Discovery by SUZAKU
In January 2006, Assoc. Prof. Kiyoshi Hayashida of Osaka University, et al. proposed the long-time observation of galaxy cluster A2256 in the Little Dipper using the Japanese X-ray astronomical satellite SUZAKU. A2256 has two plasma structures (large and small ones) and is a typical "merging galaxy cluster". By using the X-ray CCD onboard SUZAKU, the observation team aimed to measure the Doppler Effect of the X-ray bright lines from the galaxy cluster's plasma. With this observation, we tried to measure the velocity (in the direction of line of sight connecting the earth and the cluster) of the two plasma structures. A similar measurement had been tried before SUZAKU, but the accuracy had not been satisfactory. After fully examining the performance of SUZAKU's detector, we attempted this difficult measurement.
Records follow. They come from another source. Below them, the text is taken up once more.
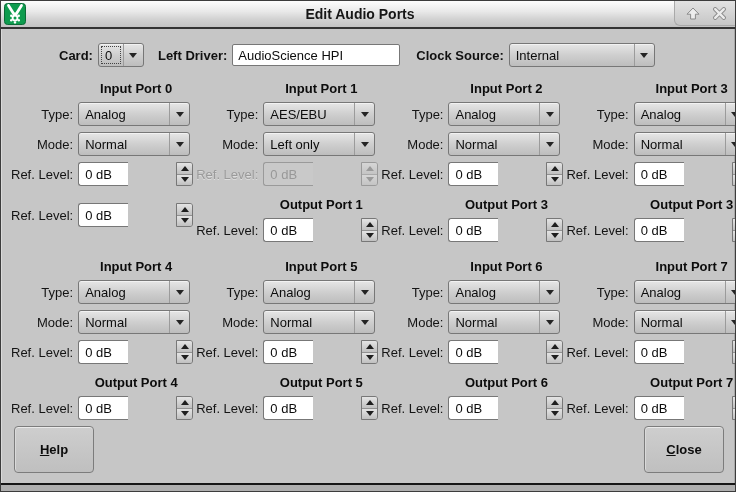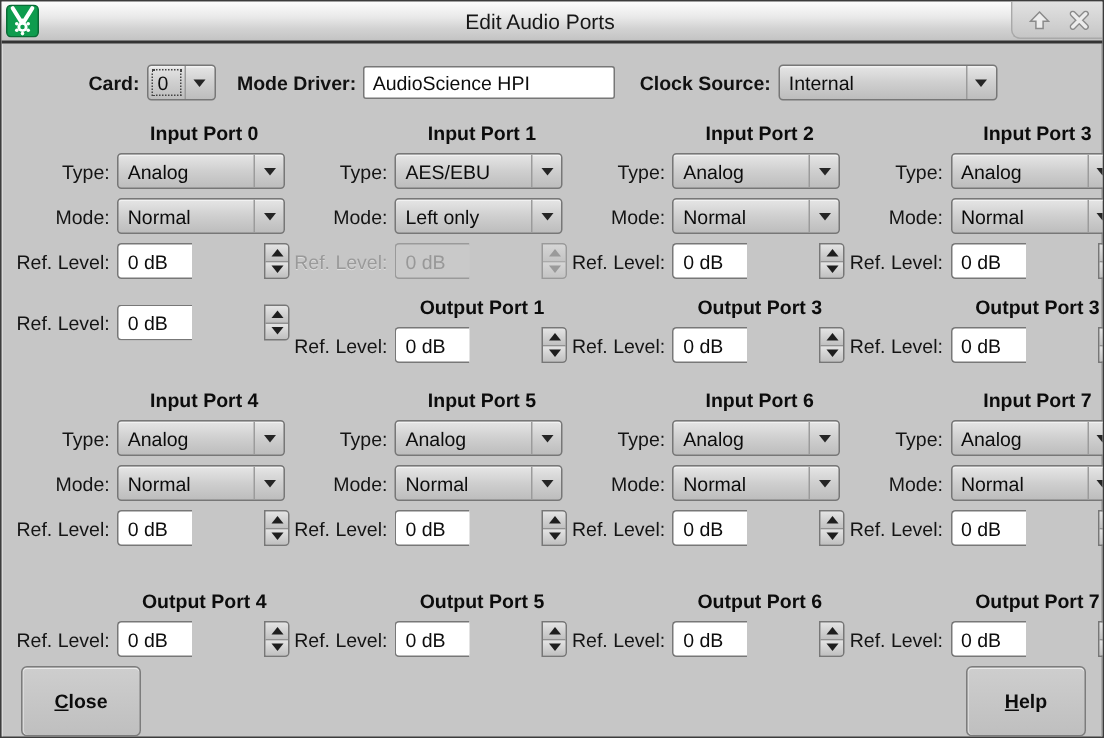"Edit Audio Ports" .titlebar-title { font-weight: normal -> bold }
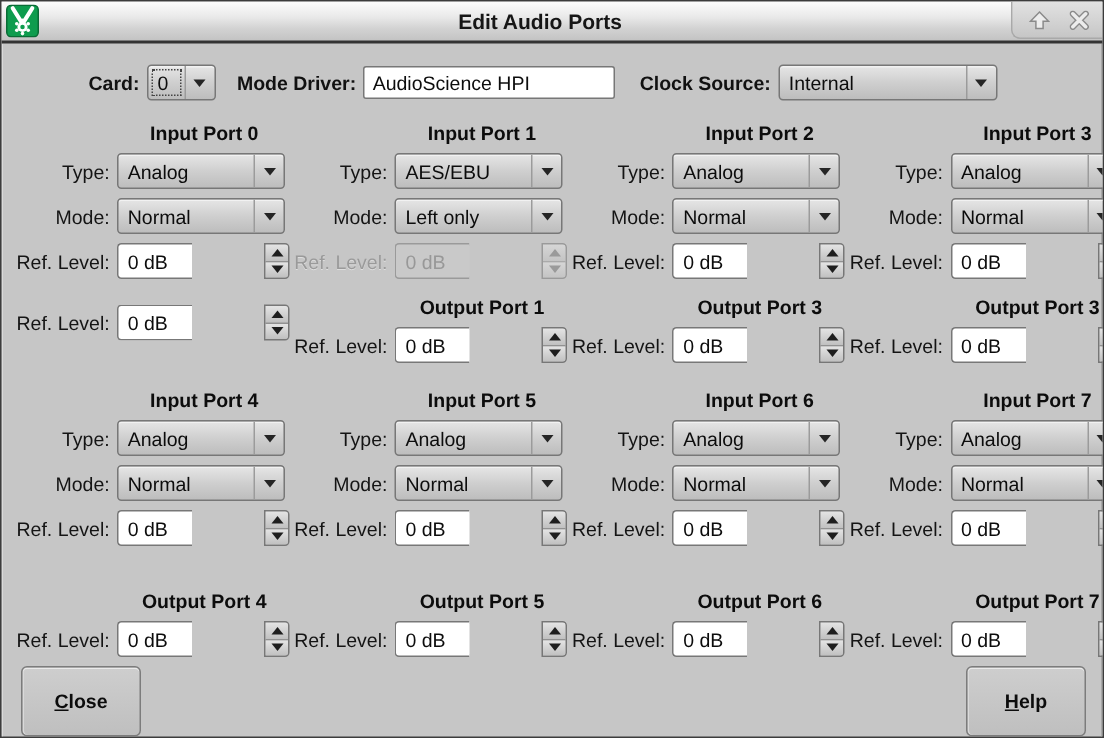"Mode Driver:" span.blabel { text: Mode -> Left }
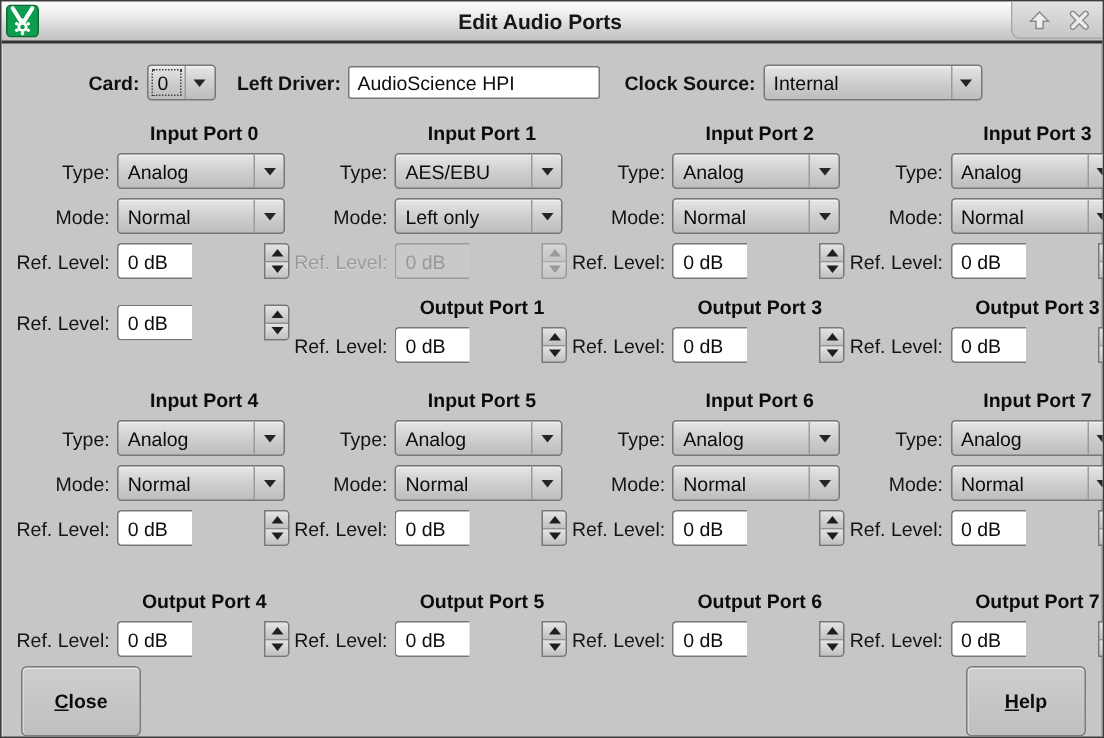"Output Port 4" .section-row:nth-child(4) { margin-top: 29px -> 11px }
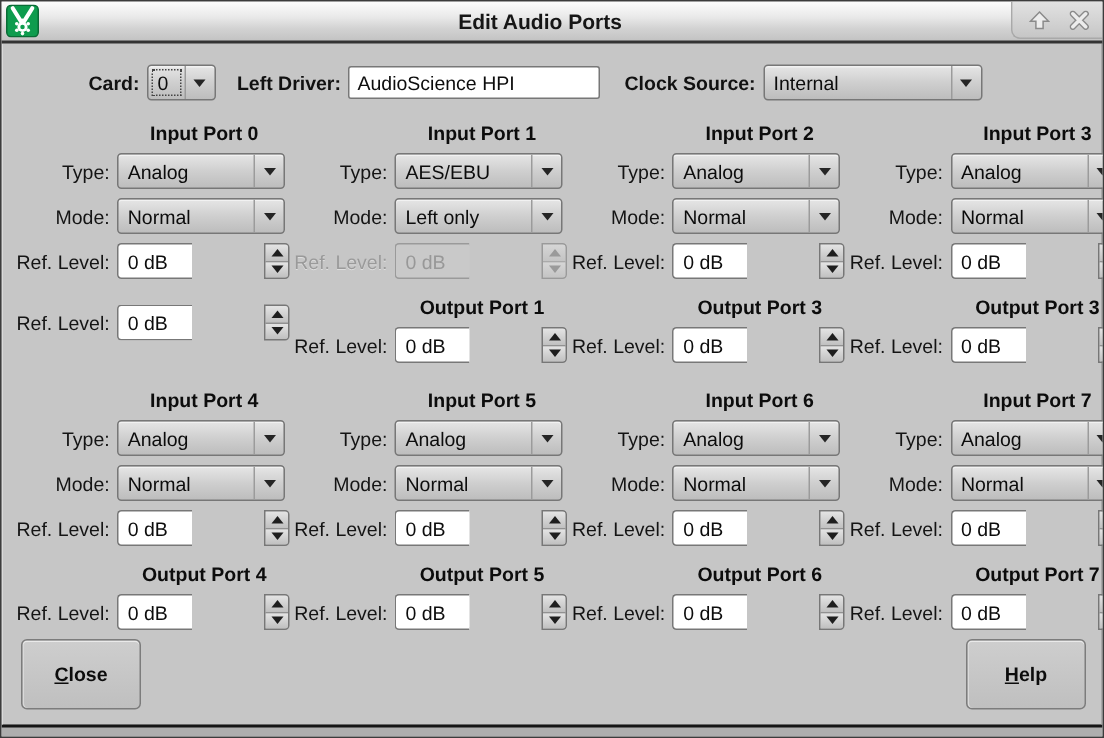"Close" button.btn { order: before "Help" -> after "Help" }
Following the observation in November 2006, Masaaki Nagai, a graduate student of Osaka University at that time, analyzed the data and identified that the velocity difference between the two plasma structures was 1600±700km/s. After a while, the analysis for energy calibration of the detector proceeded and we became confident that we could obtain enough accuracy. The author consulted with Hayashida and reanalyzed the data with Shutaro Ueda, a graduate student of Osaka University. We carefully examined the uncertainty to obtain the correct measuring values. As a result we were able to reduce the uncertainty further and concluded that the velocity difference between the two structures, large and small galaxy clusters, was 1500±300km/s (Fig. 1). These structures are colliding at a high speed and we anticipate that they will merge several hundreds of millions later (Fig 2).
This is the first time in the world that the velocity difference of galaxy cluster plasmas has been measured using the Doppler Effect. The measurement becomes possible because SUZAKU has the world's highest level of accuracy in CCD sensitivity and energy determination, which was achieved by the steady efforts of a number of researchers engaged in development and calibration of the satellite and detector.